Under Bulgaria's existing legislation, political parties which received over 1% of the votes at the parliamentary elections, as well as coalitions which entered Parliament, receive state subsidies.

If the MPs failed to show up in Parliament for one month, they get around 1/3 of the salary and 2/3 of the unaccounted-for funds awarded for consultancy and expert services.

In his Wednesday statement, Siderov claimed that the other three parties in Parliament – the Bulgarian Socialist Party (BSP), the ethnic Turkish Movement for Rights and Freedoms (DPS) party and the center-right Citizens for European Development of Bulgaria (GERB), party, were acting in collusion.

"There is an imitation of debate, no debates are actually taking place. They hold the same opinion on the budget revision debates and the summer recess, and everything. This means that there are no differences in governance.
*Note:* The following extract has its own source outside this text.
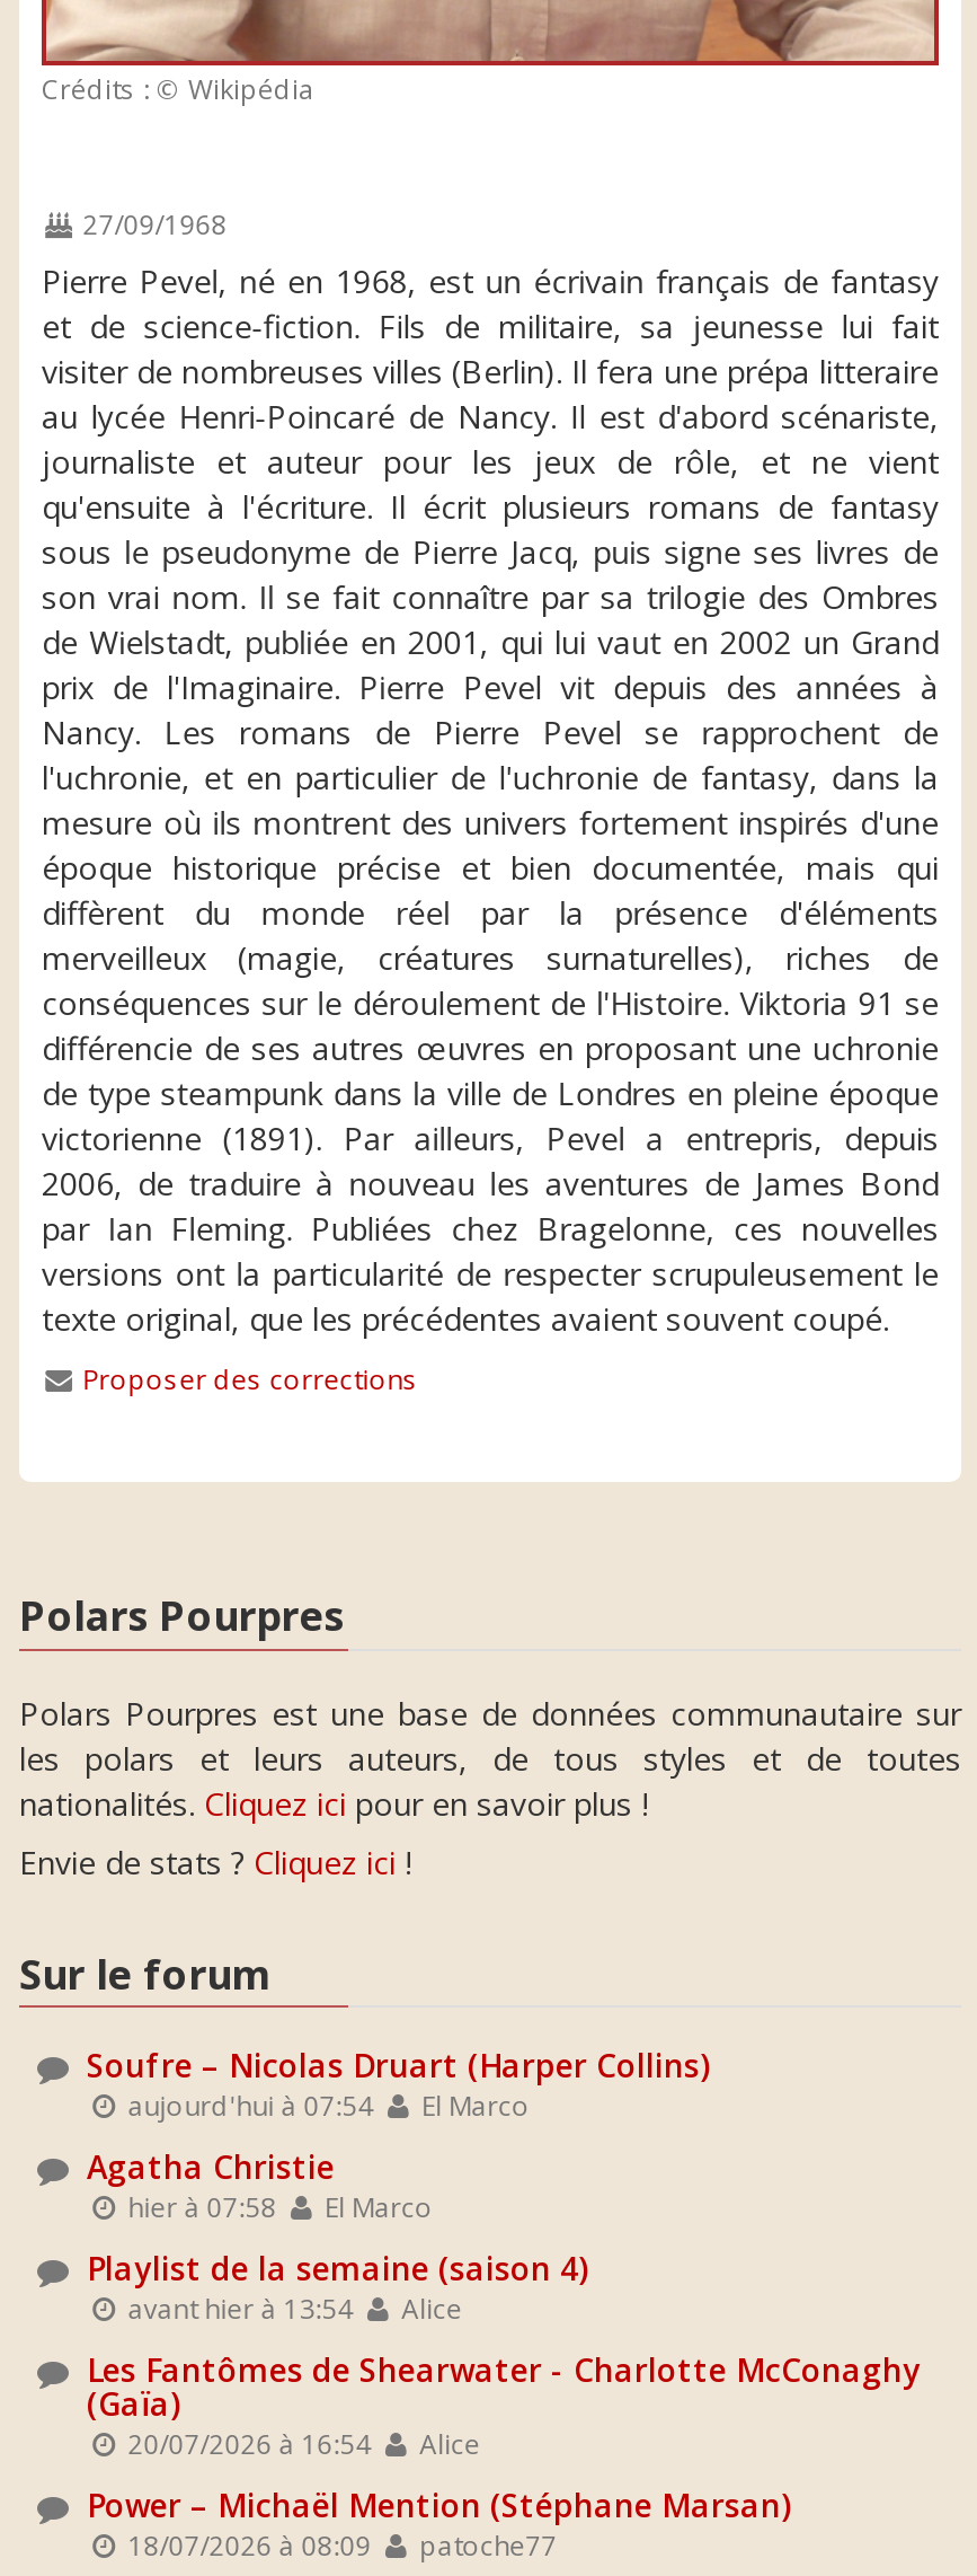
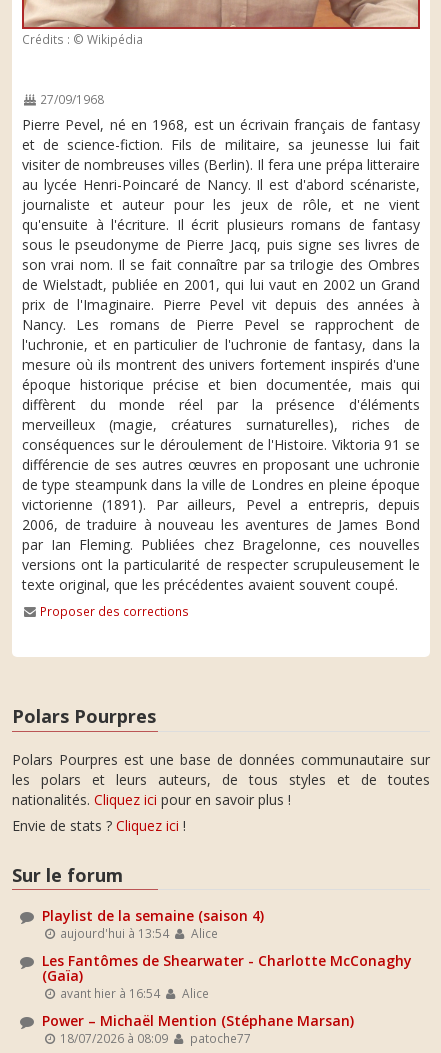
[87,2044,709,2224] Soufre – Nicolas Druart (Harper Collins) | aujourd'hui à 07:54 | El Marco | Agatha Christie | hier à 07:58 | El Marco -> none
[121,2290,462,2326] avant hier à 13:54 Alice -> [57,925,218,941] aujourd'hui à 13:54 Alice
[121,2425,480,2461] 20/07/2026 à 16:54 Alice -> [57,985,209,1001] avant hier à 16:54 Alice

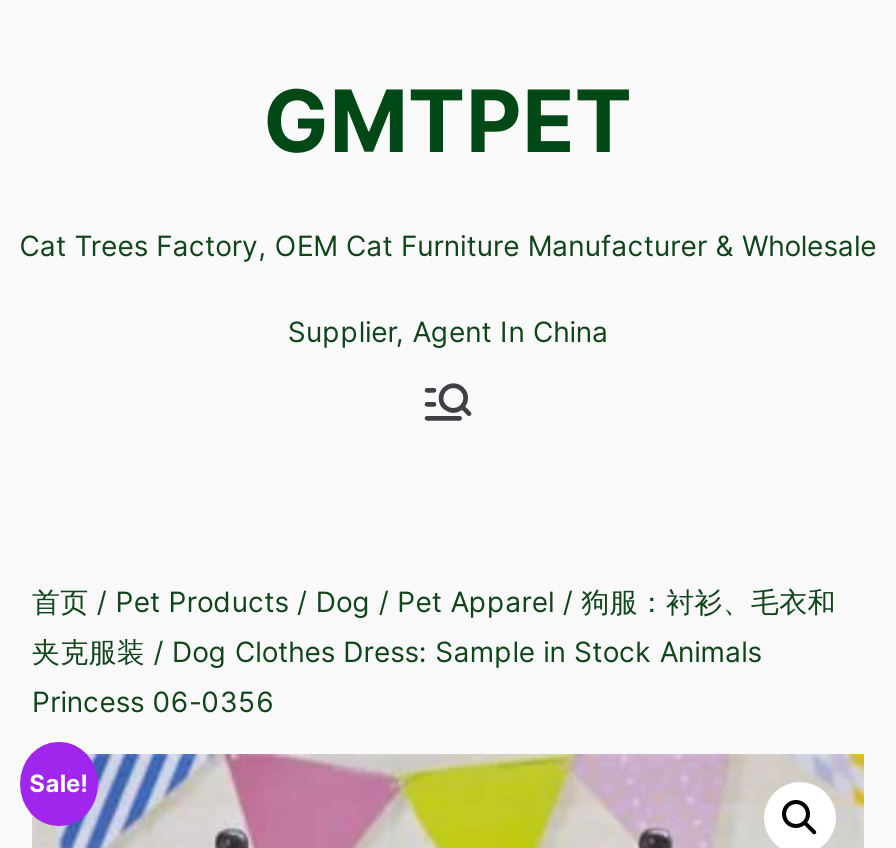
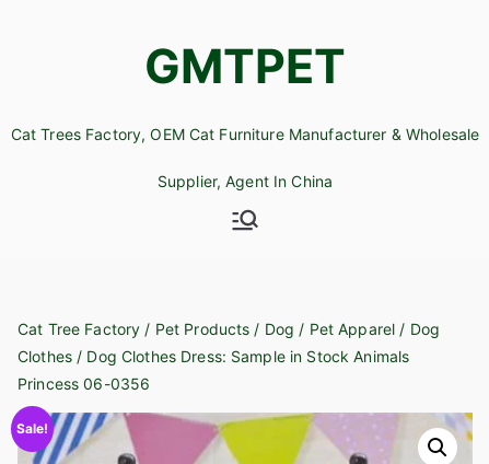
[32,583,836,617] 首页/ Pet Products / Dog / Pet Apparel /狗服：衬衫、毛衣和 -> [18,319,440,338] Cat Tree Factory / Pet Products / Dog / Pet Apparel / Dog
[32,633,762,667] 夹克服装/ Dog Clothes Dress: Sample in Stock Animals -> [18,346,409,365] Clothes / Dog Clothes Dress: Sample in Stock Animals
Technically speaking, all ministries are run by people of GERB. Apart from the Minister, who is a political figure, all officials below him are GERB people," the nationalist leader told journalists.

Remembering recent clashes with Vyara Ankova, Director of the Bulgarian National Televison (BNT), over the TV's allegedly skewed coverage of anti-government protests, Siderov went on to call for budget cuts for BNT and all other TVs receiving money from the state budget.

Ataka's leader suggested that Bulgaria's Council for Electronic Media also consisted of people of GERB.

Asked to comment on the change of stance of GERB leader and former Prime Minister Boyko Borisov, who initially called for immediate snap elections and a resignation of the socialist-led government, but changed his mind in favor of early elections in May 2014, Siderov said that Borisov was a person who changed his mind three times a day - morning, noon and evening.

To illustrate his point, he said that GERB MPs had been supposed to not show up in Parliament, but they were in attendance, adding that there was most probably somebody who was pulling their strings, "be they oligarchic rings, foreign embassies or other factors."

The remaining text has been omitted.